‘Can Nonduality Help Me Heal?’

Nonduality is simply pointing to the wholeness you already are. And when this wholeness is seen, it is seen through the being of it. And that is already happening, right now, wherever and whoever you appear to be.

The separate self cannot really hear that though. The separate self (or ego, call it what you will) always feels incomplete and so insists that enlightenment or awakening (again, call it what you will) provide some kind of benefit for the individual self. So, this question of healing (and other questions like it) tend to come up.

This question arises from the belief and experience of separation and the fear, vulnerability and anxiety that the separate self can sometimes feel as a result of that separation. Nonduality is pointing to the absence of a separate self, the absence of the duality that says you and life are separate. This is the suggestion that you do not live your life, life lives you. If you try to find this self that so desperately wants to feel whole, wants to heal, wants comfort and so on, what do you actually find?

You can ask that question now. Who are you? What conditioned answers can you see arising?

You’ll likely find answers about your identity, your memories, your feelings. Deep down however, you know you are none of these finite, passing states. Health also is a state. It comes and goes, it is in constant flux. It is an ever changing state, an organic flow. Sometimes illness or sickness happens and sometimes healing happens also. As separate individuals, we so desperately want the spiritual search or the spiritual way of life to bring us great benefits.

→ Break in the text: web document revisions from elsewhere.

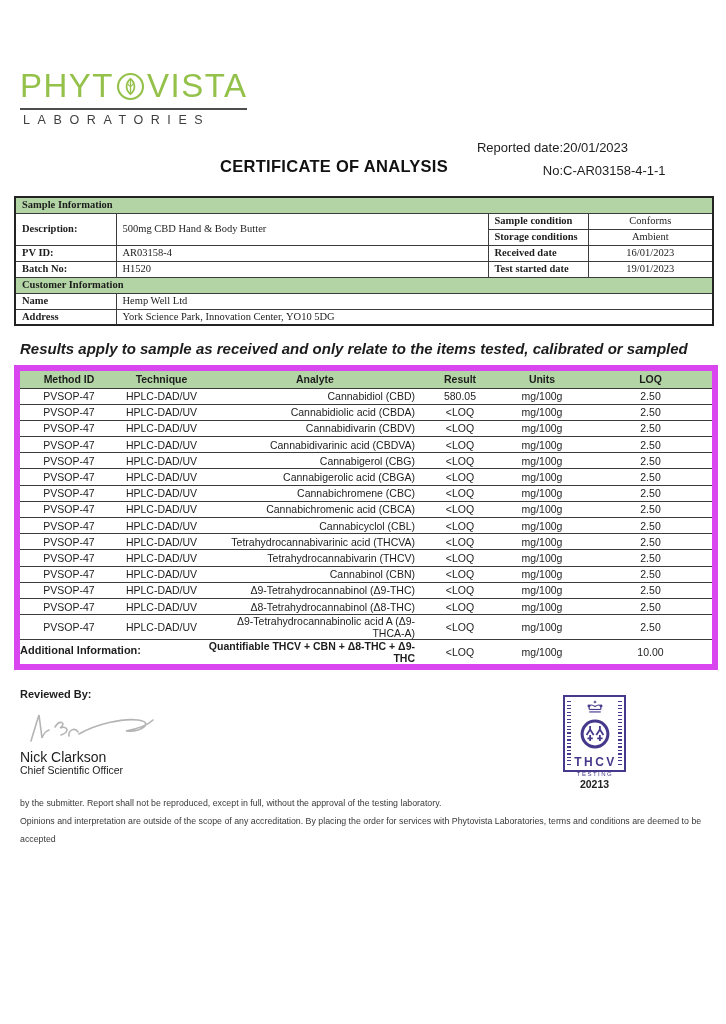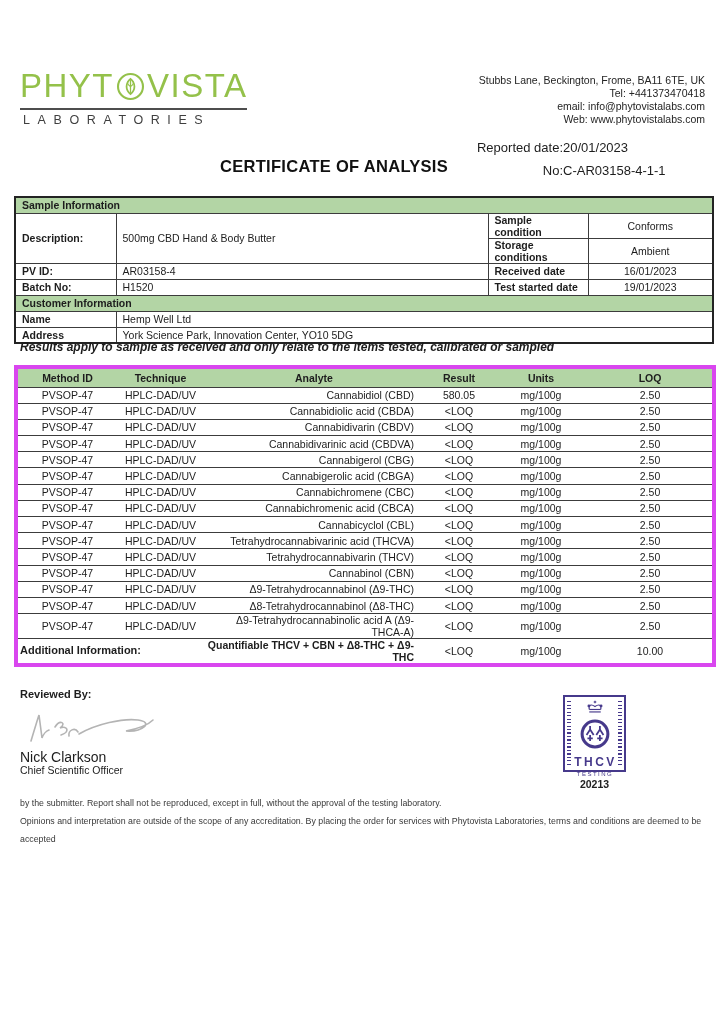"Stubbs Lane, Beckington, Frome, BA11" div.contact { html: <div> <div>Stubbs Lane, Beckington, Frome, BA11 6TE, UK</div> <div>Tel: +441373470418</div> <div>email: info@phytovistalabs.com</div> <div>Web: www.phytovistalabs.com</div> </div> -> none }
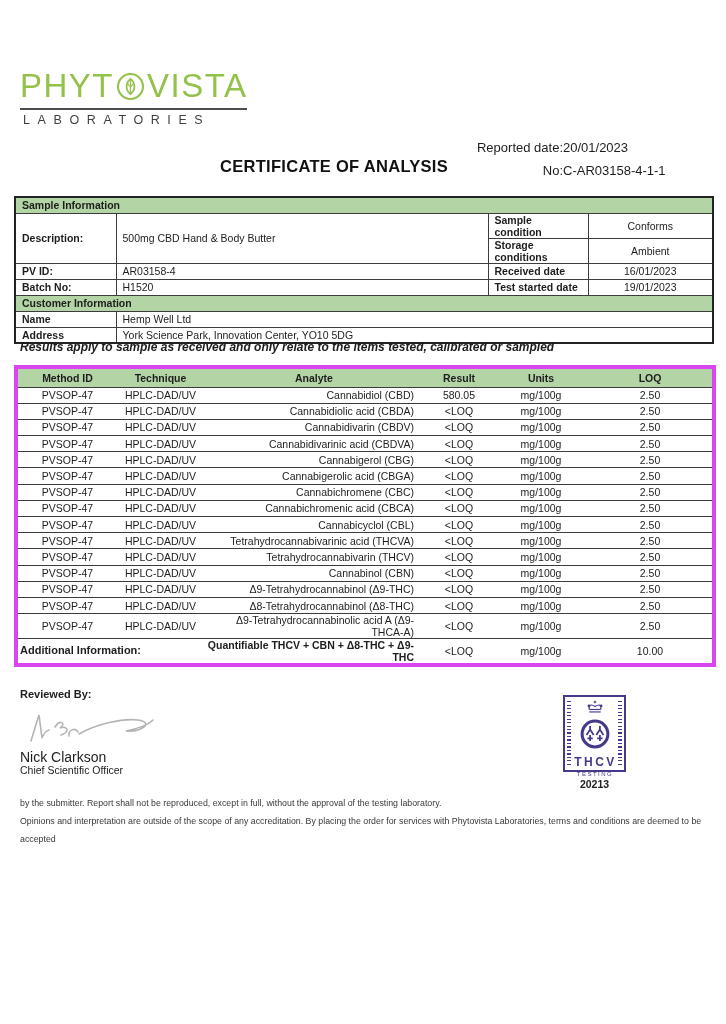"Sample Information" .info-table { font-family: none -> Liberation Serif, serif }
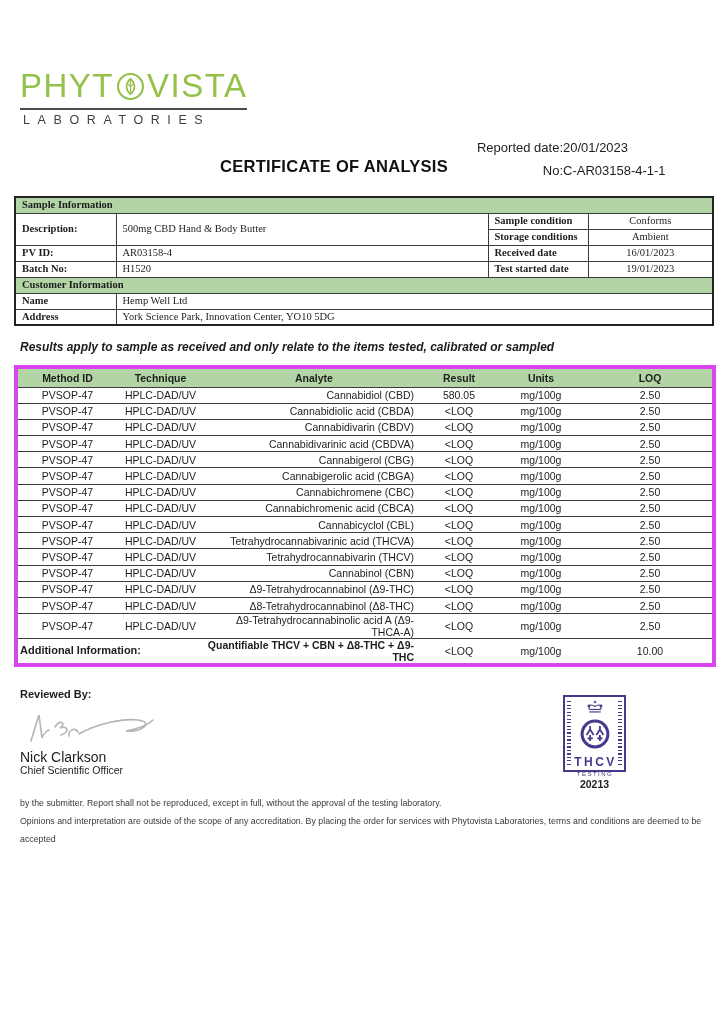"Results apply to sample as" .note { font-size: 12px -> 15px }
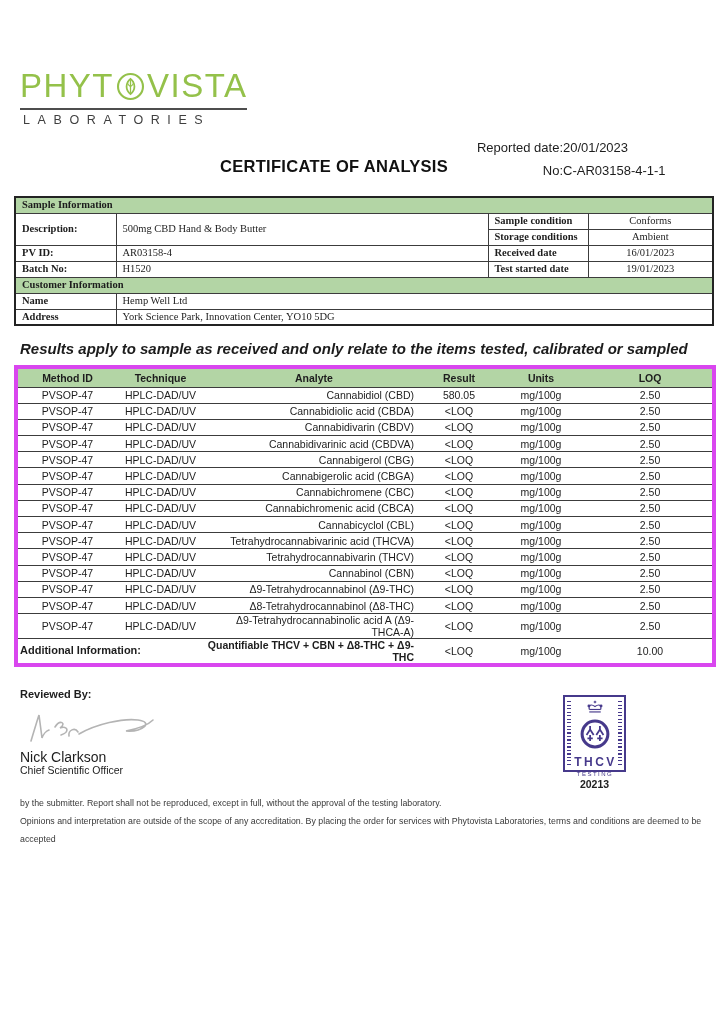"Method ID" .results-table { border: 4px solid #d946ef -> 6px solid #d946ef }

The paradox of awakening however is that no one wakes up. There is no one to claim enlightenment. Suddenly, all that is left is what is happening. That might be illness, that might be health. Sickness and health dissolve here. They arise and fall away together. The idea of health never appears without the idea of sickness. In the end, it’s just a lot of words and concepts, or as Shakespeare has it:

‘it is a tale
Told by an idiot, full of sound and fury,
Signifying nothing.’

In the paradox of enlightenment, the idiot is the genius, the sound and fury is silence and calm and nothing is being everything.